En déposant mon fils ce matin à la gare, avant que l'aube pointe, le voyant, mal rasé, les cheveux trop longs (ça ne lui va pas), engoncé dans un blouson trop chaud et trop grand pour lui, son sac sur le dos, pour se rendre au travail, à 80km de là, je me suis senti empoigné de tristesse. Je suis revenu ensuite ici, l'attention toujours mobilisée par l'image de mon garçon prenant le train, ignorant que je l'observais.

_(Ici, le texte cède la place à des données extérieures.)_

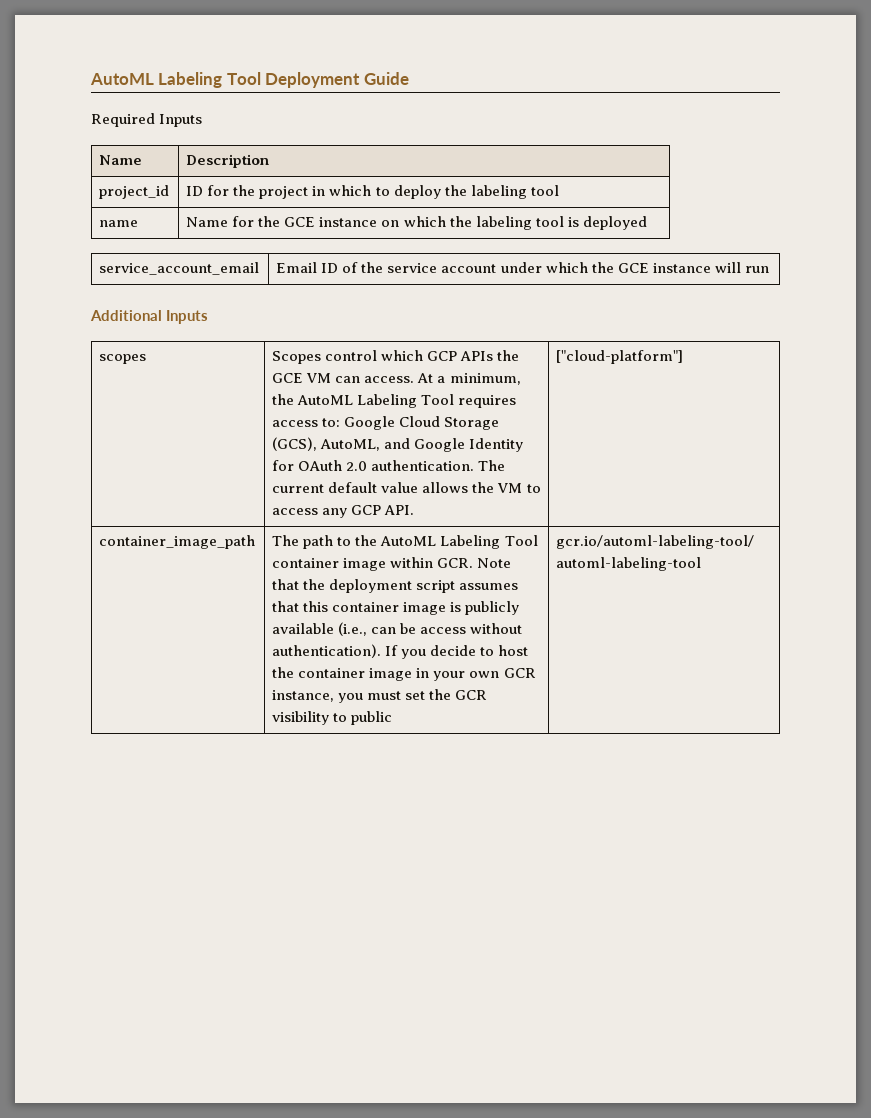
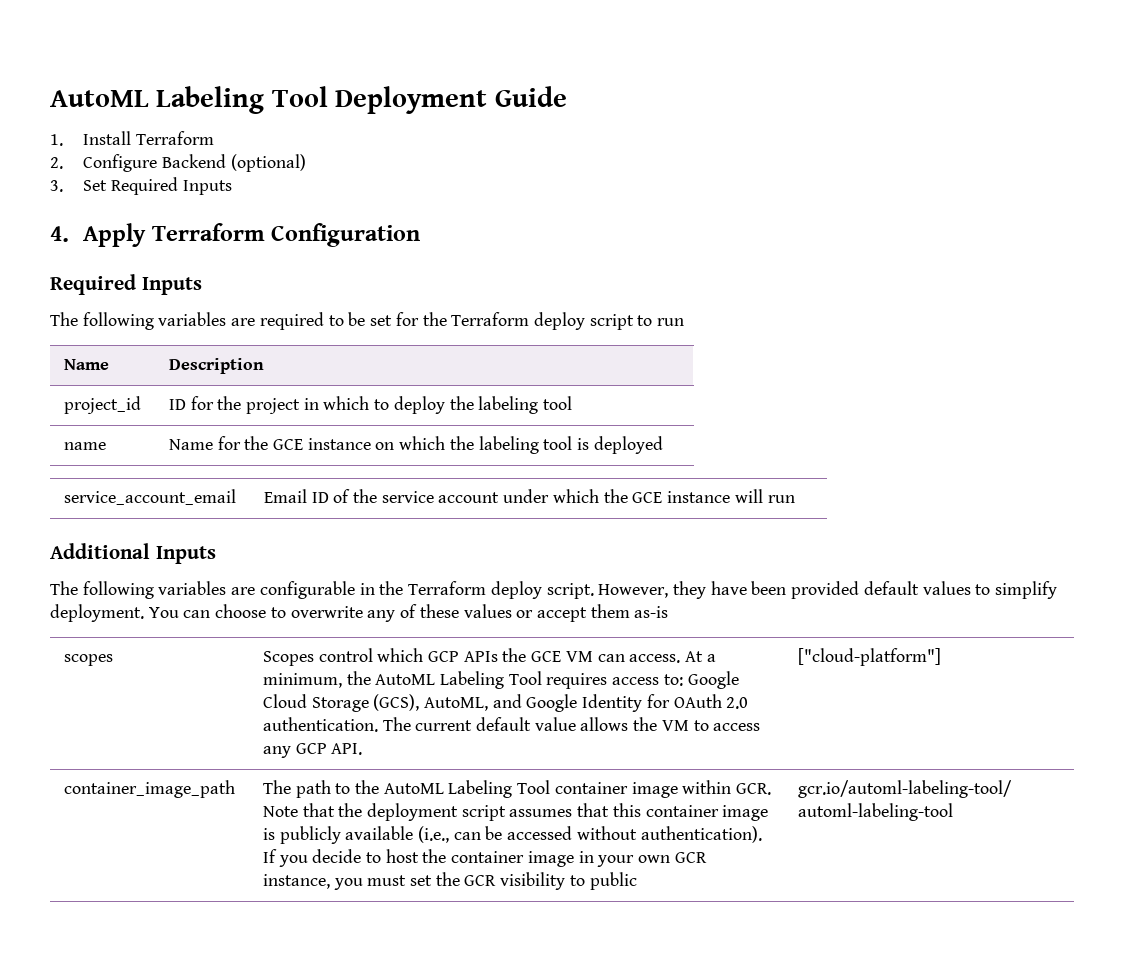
+ 1. Install Terraform
+ 2. Configure Backend (optional)
+ 3. Set Required Inputs
+ 4. Apply Terraform Configuration
  Required Inputs
+ The following variables are required to be set for the Terraform deploy script to run
+ The following variables are configurable in the Terraform deploy script. However, they have been provided default values to simplify deployment. You can choose to overwrite any of these values or accept them as-is
- The path to the AutoML Labeling Tool container image within GCR. Note that the deployment script assumes that this container image is publicly available (i.e., can be access without authentication).
+ The path to the AutoML Labeling Tool container image within GCR. Note that the deployment script assumes that this container image is publicly available (i.e., can be accessed without authentication).

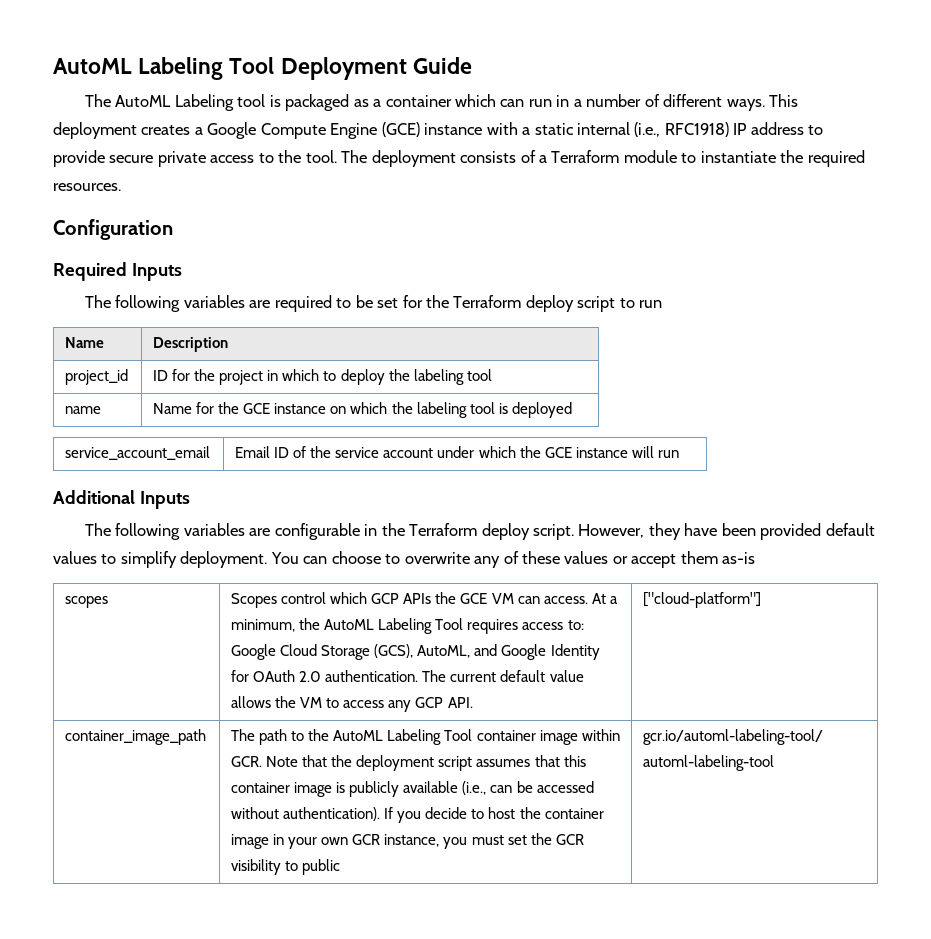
- 1. Install Terraform
- 2. Configure Backend (optional)
- 3. Set Required Inputs
- 4. Apply Terraform Configuration
+ The AutoML Labeling tool is packaged as a container which can run in a number of different ways. This deployment creates a Google Compute Engine (GCE) instance with a static internal (i.e., RFC1918) IP address to provide secure private access to the tool. The deployment consists of a Terraform module to instantiate the required resources.
+ Configuration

Si tu savais, bonhomme, comme j'aurais aimé t'épargner, te protéger de ce monde, t'éviter le rituel des heures et de l'argent qu'on gagne, qu'on ne gagne pas, dont on n'a pas assez, après quoi l'on court. Si tu savais le monde idéal que j'aurais créé, pour toi, pour ta soeur, pour ceux que j'aime. Personne n'y parvient ? Personne ne peut le faire ? Peut-être. Mais alors, quel est ce monde ? je te fais naître, te présente à la vie qui est déjà construite sans toi et n'a que faire de toi, je te lance dans une tragédie dans laquelle tout est en place, où tu ne peux que jouer le rôle qu'on t'a assigné. Je te mets dans un train qui va bouffer ton quotidien jusqu'à la fin, et, ce faisant, j'ai l'impression de collaborer à la défaite de ta vie, au précipice qui guette, au bout des rails.
Je n'y ai pas pensé tout de suite mais, ce qui m'a rendu triste soudain tout-à-l'heure, c'est le sentiment de t'avoir trahi. De t'avoir mis sur deux pieds, sans te prévenir qu'il faudrait vivre à genoux.